*Task details*.
Pull every line holding the string "obfuscated" from the records below.
==== Supplied records ====
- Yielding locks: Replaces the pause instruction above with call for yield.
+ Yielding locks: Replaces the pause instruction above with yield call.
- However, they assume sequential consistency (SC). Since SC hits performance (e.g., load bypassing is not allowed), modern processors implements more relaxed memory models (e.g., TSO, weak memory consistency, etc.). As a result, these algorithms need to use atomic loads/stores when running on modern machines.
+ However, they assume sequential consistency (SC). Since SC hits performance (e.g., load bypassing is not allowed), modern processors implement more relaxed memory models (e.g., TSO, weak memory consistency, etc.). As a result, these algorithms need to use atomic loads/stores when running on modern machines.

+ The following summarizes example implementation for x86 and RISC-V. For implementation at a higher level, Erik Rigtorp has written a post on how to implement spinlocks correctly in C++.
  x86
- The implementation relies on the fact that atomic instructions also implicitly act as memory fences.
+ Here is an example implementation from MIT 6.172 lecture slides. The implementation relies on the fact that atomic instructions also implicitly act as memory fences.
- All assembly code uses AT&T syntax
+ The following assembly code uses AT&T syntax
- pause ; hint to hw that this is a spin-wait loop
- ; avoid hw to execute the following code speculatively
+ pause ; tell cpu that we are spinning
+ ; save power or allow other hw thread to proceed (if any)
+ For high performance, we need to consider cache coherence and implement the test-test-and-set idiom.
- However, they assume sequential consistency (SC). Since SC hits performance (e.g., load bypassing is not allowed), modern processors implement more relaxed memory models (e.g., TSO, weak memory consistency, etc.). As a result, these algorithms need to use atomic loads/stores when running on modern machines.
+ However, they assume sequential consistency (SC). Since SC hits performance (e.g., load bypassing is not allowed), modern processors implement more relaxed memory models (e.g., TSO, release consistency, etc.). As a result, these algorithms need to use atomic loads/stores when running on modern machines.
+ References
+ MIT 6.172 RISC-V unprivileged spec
====
==== Supplied records ====
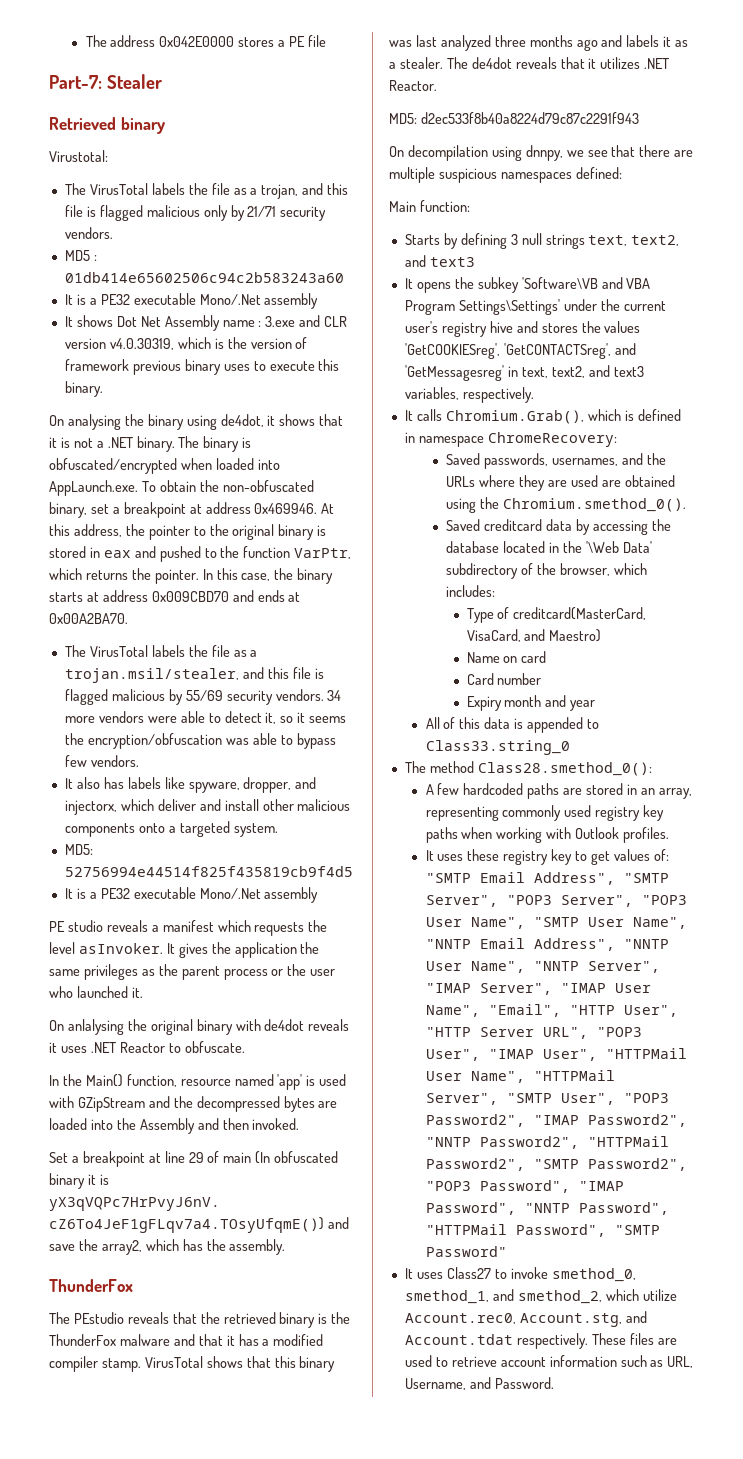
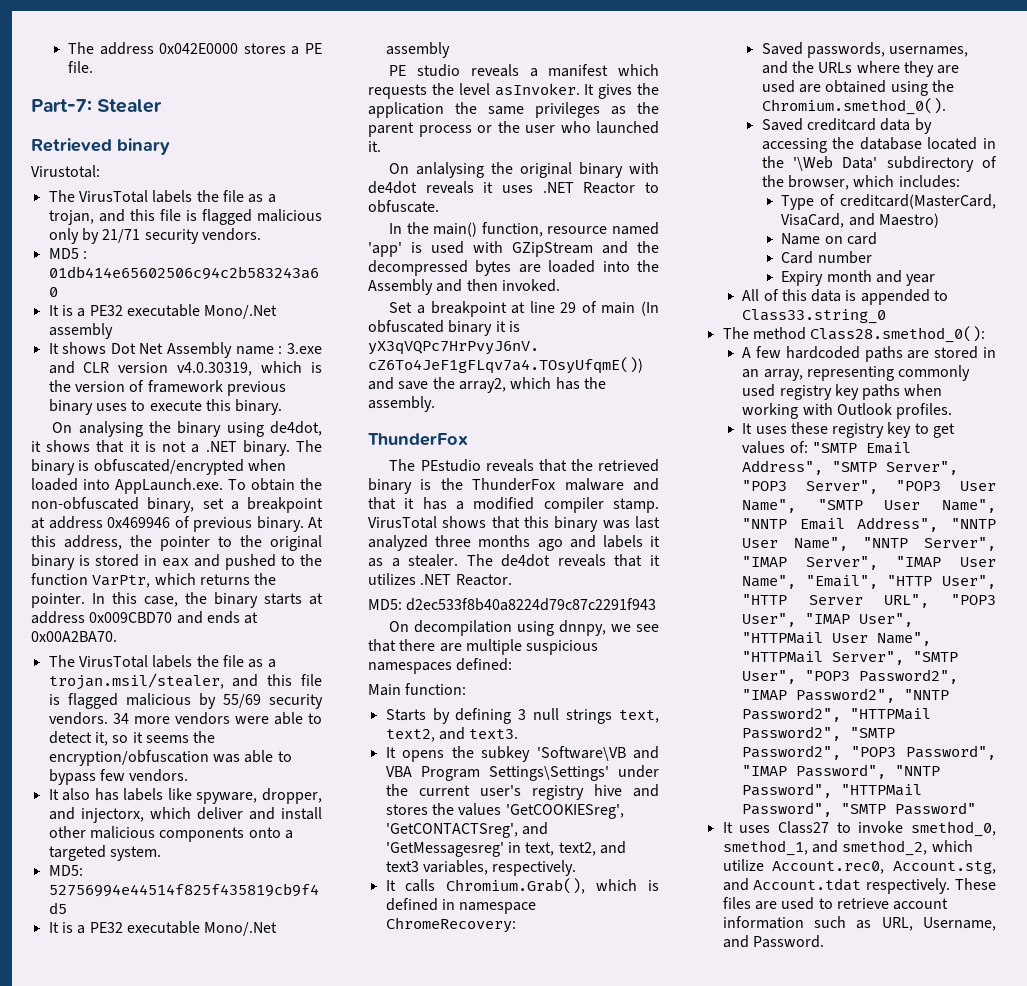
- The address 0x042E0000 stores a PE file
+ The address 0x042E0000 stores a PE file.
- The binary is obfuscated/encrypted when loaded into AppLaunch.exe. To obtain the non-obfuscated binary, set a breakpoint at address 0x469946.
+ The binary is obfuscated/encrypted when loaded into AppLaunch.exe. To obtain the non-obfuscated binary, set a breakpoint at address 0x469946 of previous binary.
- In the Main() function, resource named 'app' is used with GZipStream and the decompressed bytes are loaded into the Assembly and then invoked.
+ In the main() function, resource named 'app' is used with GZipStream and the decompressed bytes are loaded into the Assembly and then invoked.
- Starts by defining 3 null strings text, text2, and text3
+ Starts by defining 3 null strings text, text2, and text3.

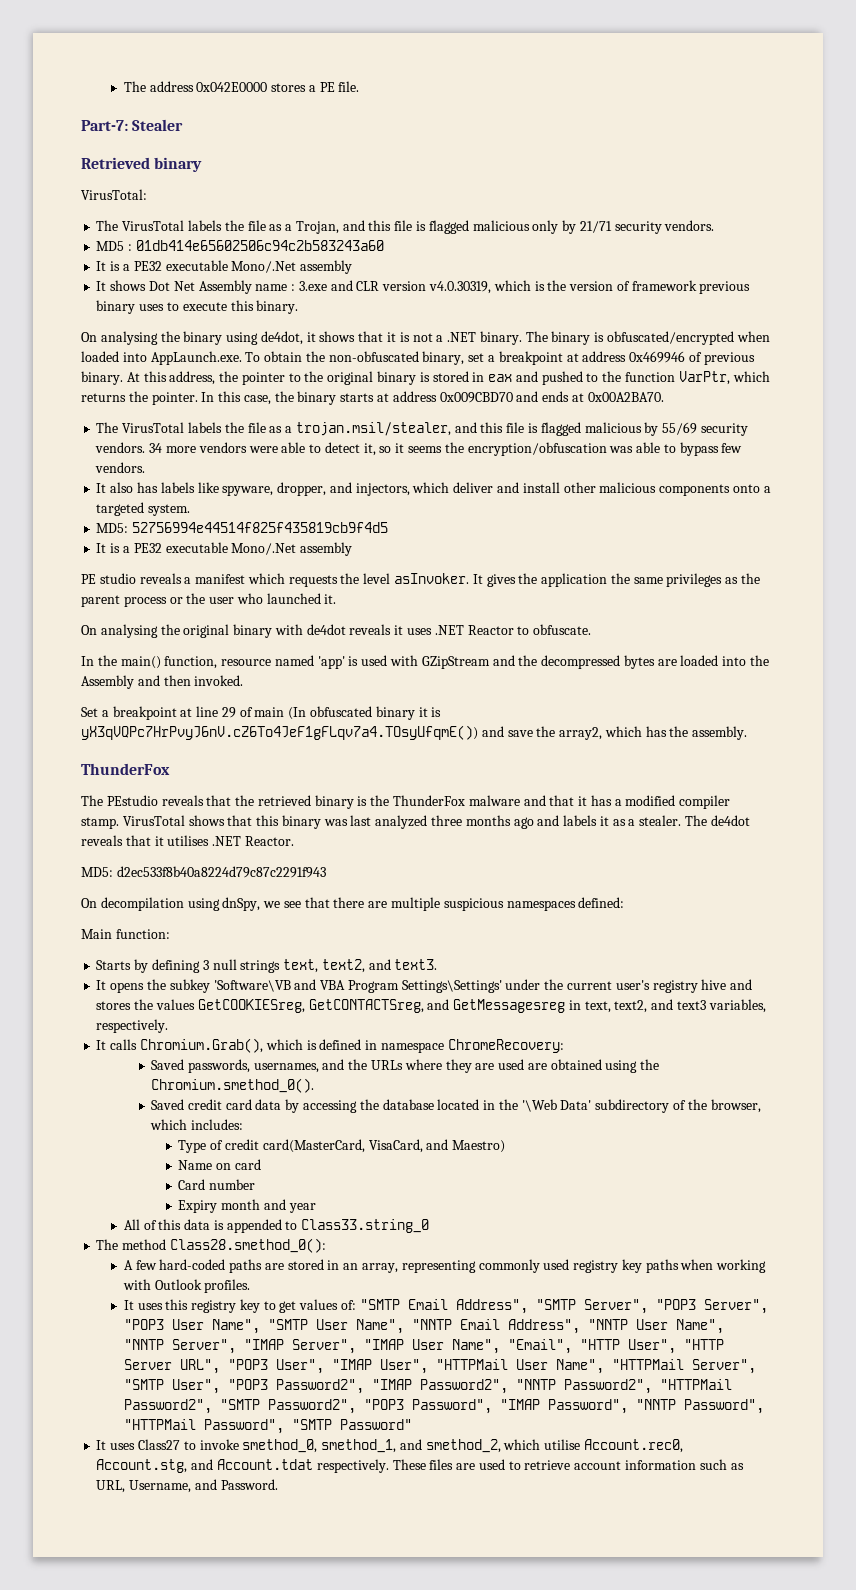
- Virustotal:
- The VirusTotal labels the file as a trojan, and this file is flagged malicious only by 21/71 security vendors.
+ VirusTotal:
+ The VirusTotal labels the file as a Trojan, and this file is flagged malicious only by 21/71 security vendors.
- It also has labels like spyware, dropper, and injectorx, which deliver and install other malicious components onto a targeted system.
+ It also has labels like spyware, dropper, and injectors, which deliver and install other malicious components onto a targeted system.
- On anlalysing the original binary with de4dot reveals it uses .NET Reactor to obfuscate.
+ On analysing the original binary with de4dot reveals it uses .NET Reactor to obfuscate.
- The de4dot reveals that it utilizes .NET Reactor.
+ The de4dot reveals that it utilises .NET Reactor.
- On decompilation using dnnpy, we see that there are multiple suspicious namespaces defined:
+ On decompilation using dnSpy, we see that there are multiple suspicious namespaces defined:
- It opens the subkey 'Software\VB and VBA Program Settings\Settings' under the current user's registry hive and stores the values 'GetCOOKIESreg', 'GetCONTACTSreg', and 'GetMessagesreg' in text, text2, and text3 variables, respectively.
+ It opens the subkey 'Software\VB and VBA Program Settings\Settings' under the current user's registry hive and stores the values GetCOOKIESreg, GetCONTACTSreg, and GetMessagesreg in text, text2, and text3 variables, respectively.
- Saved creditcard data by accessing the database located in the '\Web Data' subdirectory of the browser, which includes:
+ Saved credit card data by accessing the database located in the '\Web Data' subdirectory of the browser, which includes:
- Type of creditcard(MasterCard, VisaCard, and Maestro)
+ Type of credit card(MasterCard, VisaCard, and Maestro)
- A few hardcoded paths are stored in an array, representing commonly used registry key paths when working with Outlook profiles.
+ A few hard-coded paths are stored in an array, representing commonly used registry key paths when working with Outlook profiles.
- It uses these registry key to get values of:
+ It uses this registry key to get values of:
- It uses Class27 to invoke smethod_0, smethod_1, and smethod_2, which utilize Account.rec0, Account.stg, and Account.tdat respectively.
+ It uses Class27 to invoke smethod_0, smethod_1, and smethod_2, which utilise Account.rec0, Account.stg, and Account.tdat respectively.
====
==== Supplied records ====
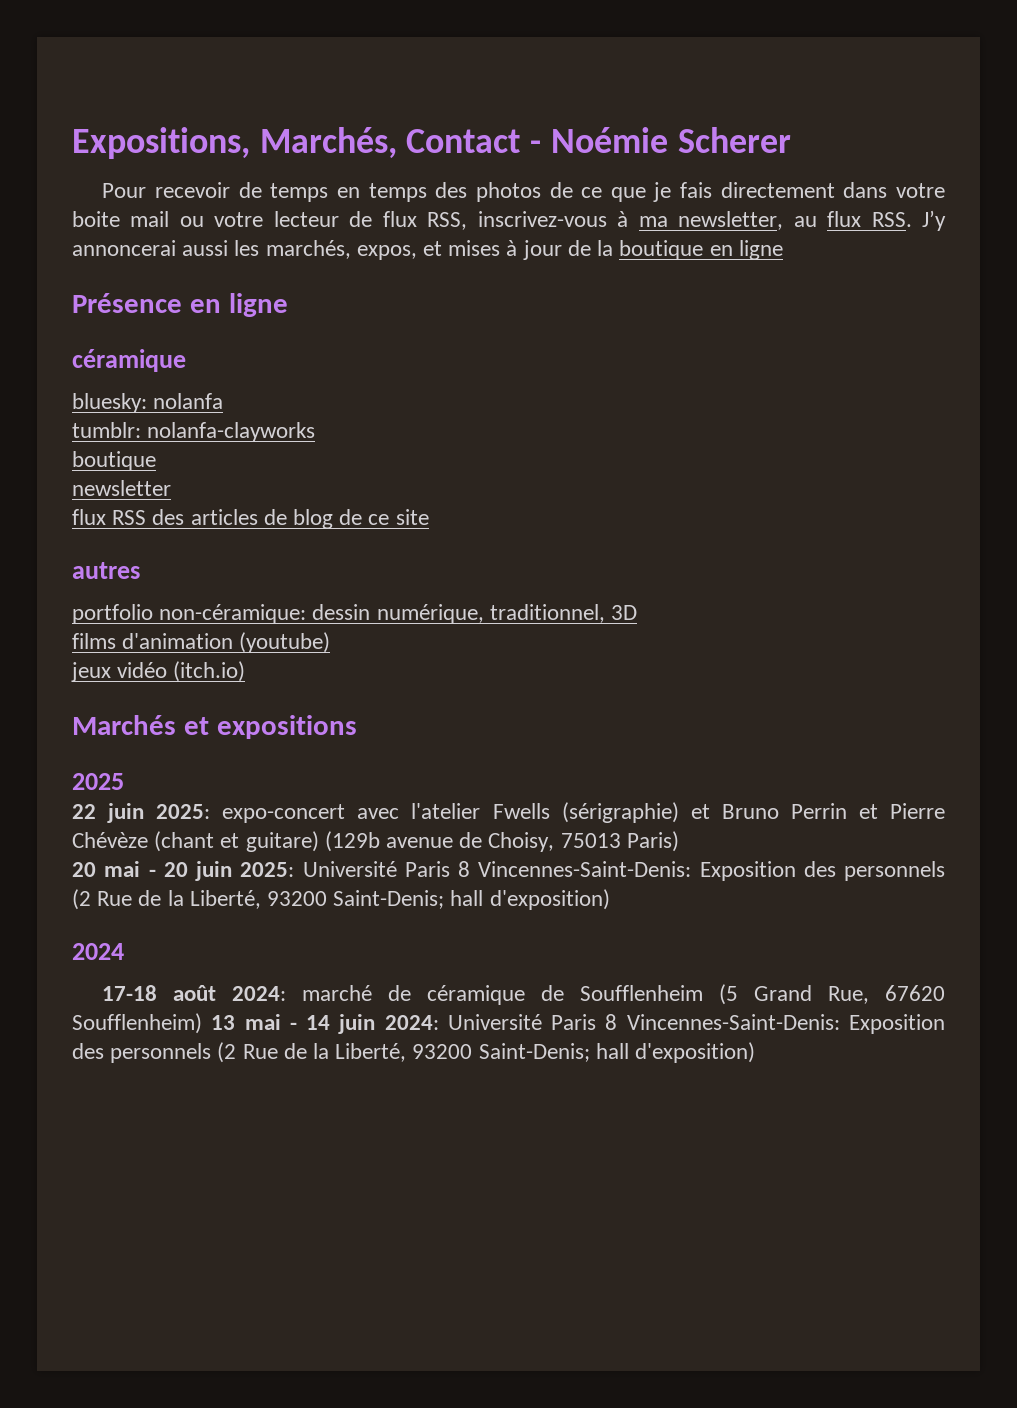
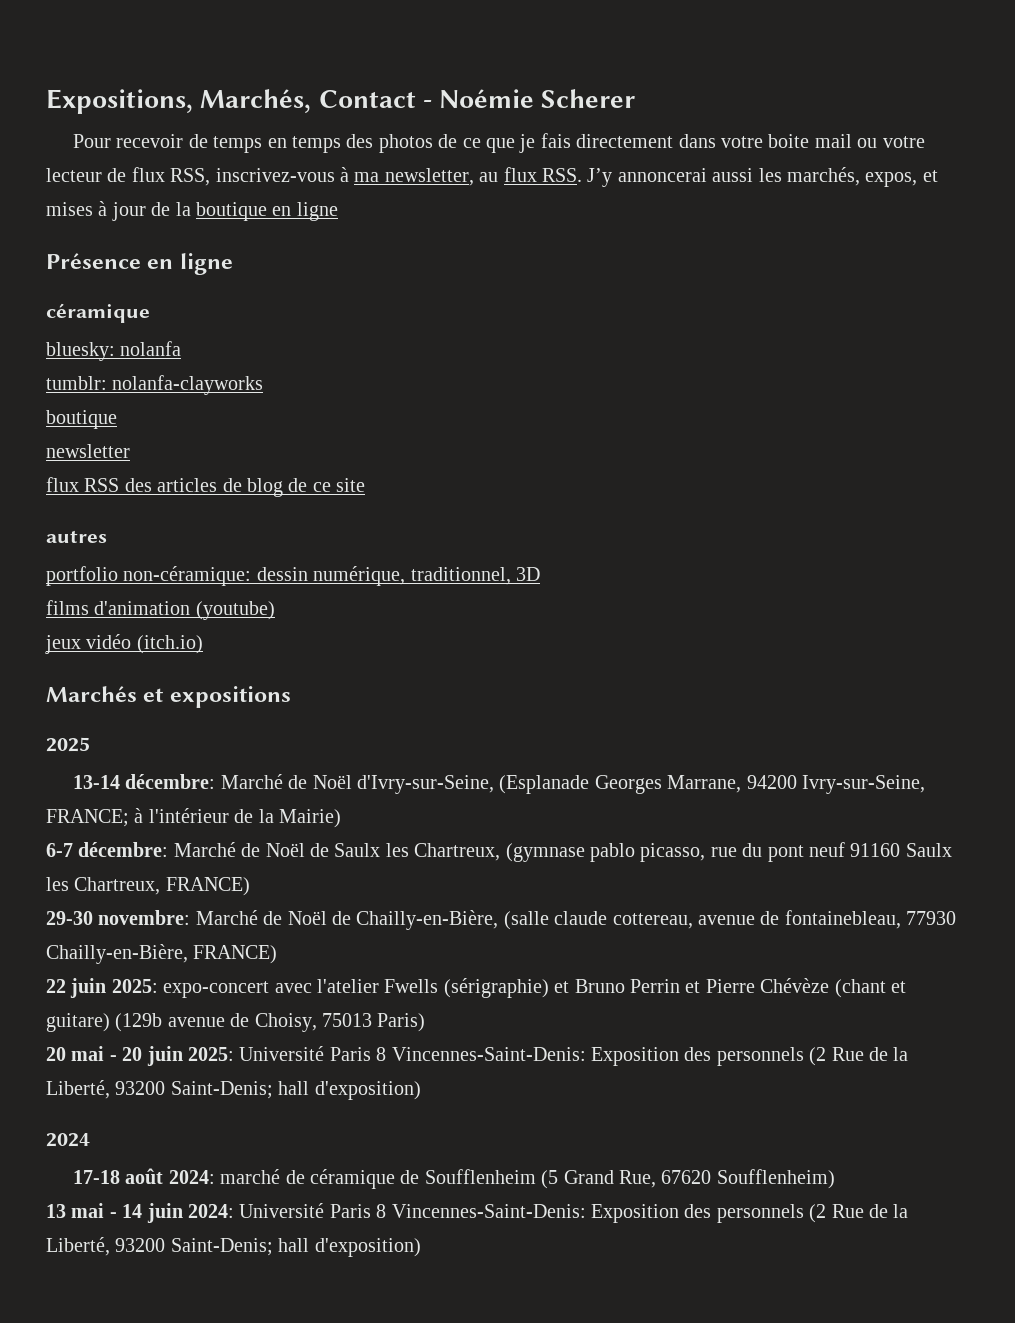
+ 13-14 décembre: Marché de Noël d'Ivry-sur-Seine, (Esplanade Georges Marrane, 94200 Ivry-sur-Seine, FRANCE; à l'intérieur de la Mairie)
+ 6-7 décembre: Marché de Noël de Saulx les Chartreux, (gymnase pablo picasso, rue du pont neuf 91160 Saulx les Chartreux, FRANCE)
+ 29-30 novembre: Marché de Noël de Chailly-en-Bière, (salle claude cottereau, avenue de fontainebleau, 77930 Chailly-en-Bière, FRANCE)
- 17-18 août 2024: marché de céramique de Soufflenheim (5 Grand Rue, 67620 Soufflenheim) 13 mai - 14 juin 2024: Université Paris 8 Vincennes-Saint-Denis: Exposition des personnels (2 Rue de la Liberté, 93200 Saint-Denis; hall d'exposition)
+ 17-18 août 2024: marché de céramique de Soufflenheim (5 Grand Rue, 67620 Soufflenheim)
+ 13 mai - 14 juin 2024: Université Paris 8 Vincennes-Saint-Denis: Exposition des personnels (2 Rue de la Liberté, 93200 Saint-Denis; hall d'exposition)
====
*Problem solution*.
- The binary is obfuscated/encrypted when loaded into AppLaunch.exe. To obtain the non-obfuscated binary, set a breakpoint at address 0x469946.
+ The binary is obfuscated/encrypted when loaded into AppLaunch.exe. To obtain the non-obfuscated binary, set a breakpoint at address 0x469946 of previous binary.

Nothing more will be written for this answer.